:: Available data

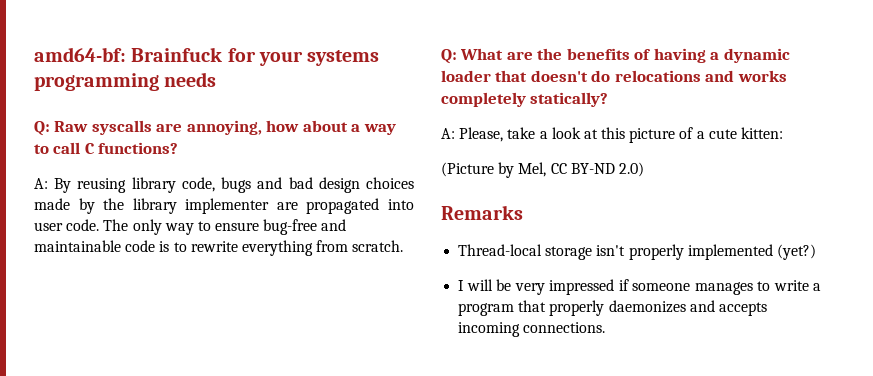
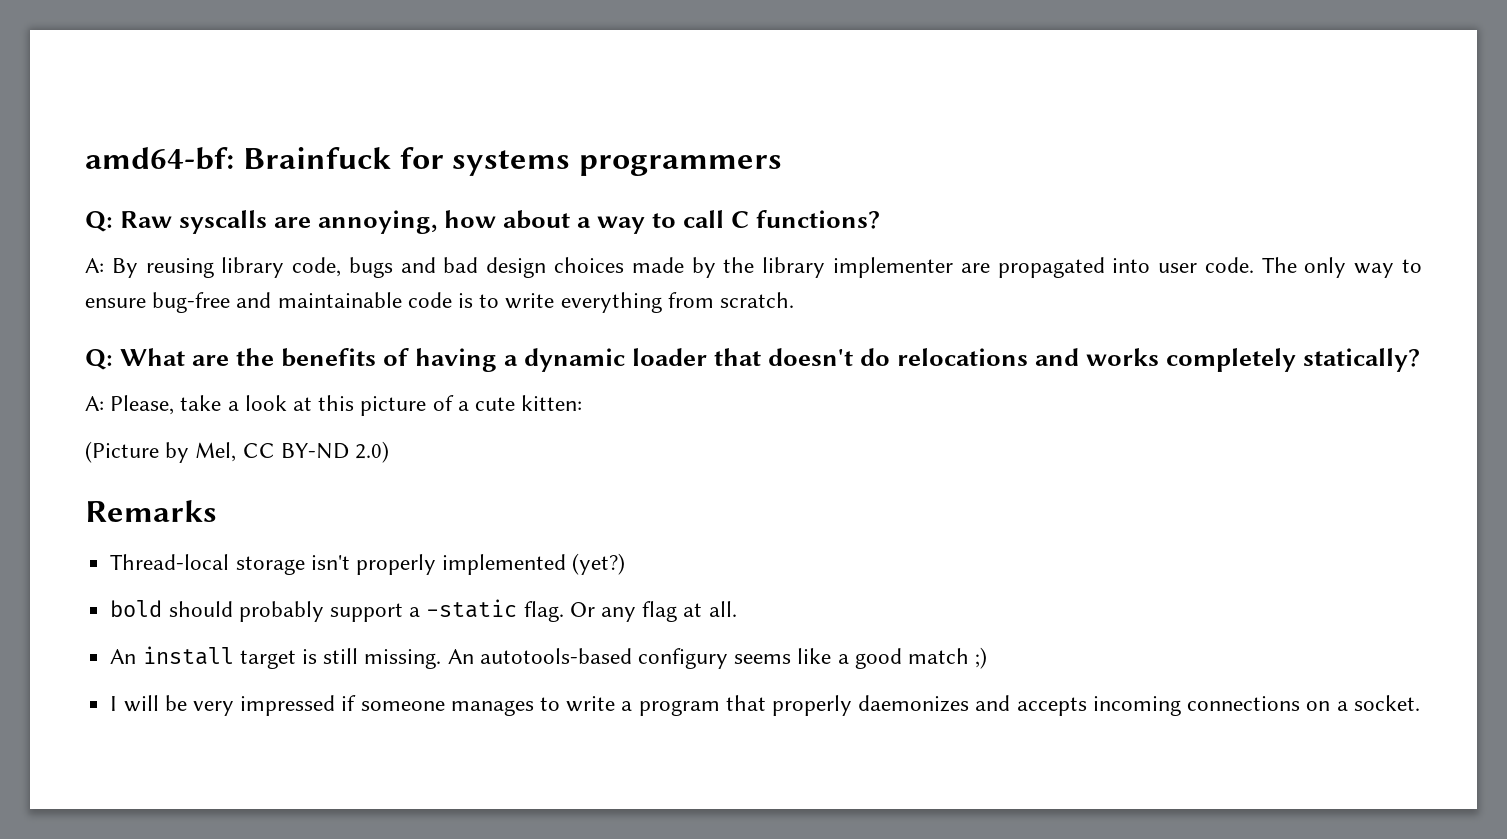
[258,50,380,66] [34,72,217,91] your systems programming needs -> [452,150,783,176] systems programmers
[190,241,238,252] rewrite -> [505,293,555,309] write
(816, 252) none -> [110,599,737,622] [110,646,988,669] // bold should probably support a -static flag. Or any flag at all. // An install target is still missing. An autotools-based configury seems like a good match ;)
[523,322,606,333] connections. -> [1187,695,1420,711] connections on a socket.

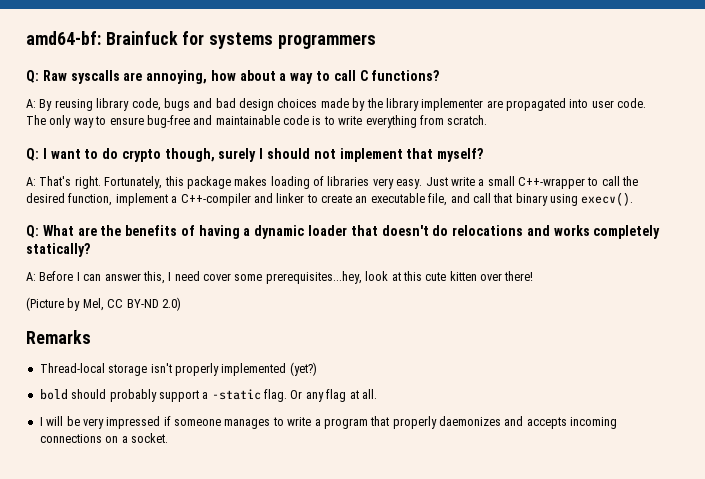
(795, 300) none -> [26,148,484,162] [26,176,639,189] [26,192,634,206] // Q: I want to do crypto though, surely I should not implement that myself? // A: That's right. Fortunately, this package makes loading of libraries very easy. Just write a small C++-wrapper to call the desired function, implement a C++-compiler and linker to create an executable file, and call that binary using execv().
[110,395,583,416] Please, take a look at this picture of a cute kitten: -> [39,271,534,284] Before I can answer this, I need cover some prerequisites...hey, look at this cute kitten over there!
[110,646,988,669] // An install target is still missing. An autotools-based configury seems like a good match ;) -> (377, 394) none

::::

Required work: What is needed is the exact run of lines from the start of the data through the line with "[190,241,238,252] rewrite ->", both ends included, minus the pictures.

Exercise response:
[258,50,380,66] [34,72,217,91] your systems programming needs -> [452,150,783,176] systems programmers
[190,241,238,252] rewrite -> [505,293,555,309] write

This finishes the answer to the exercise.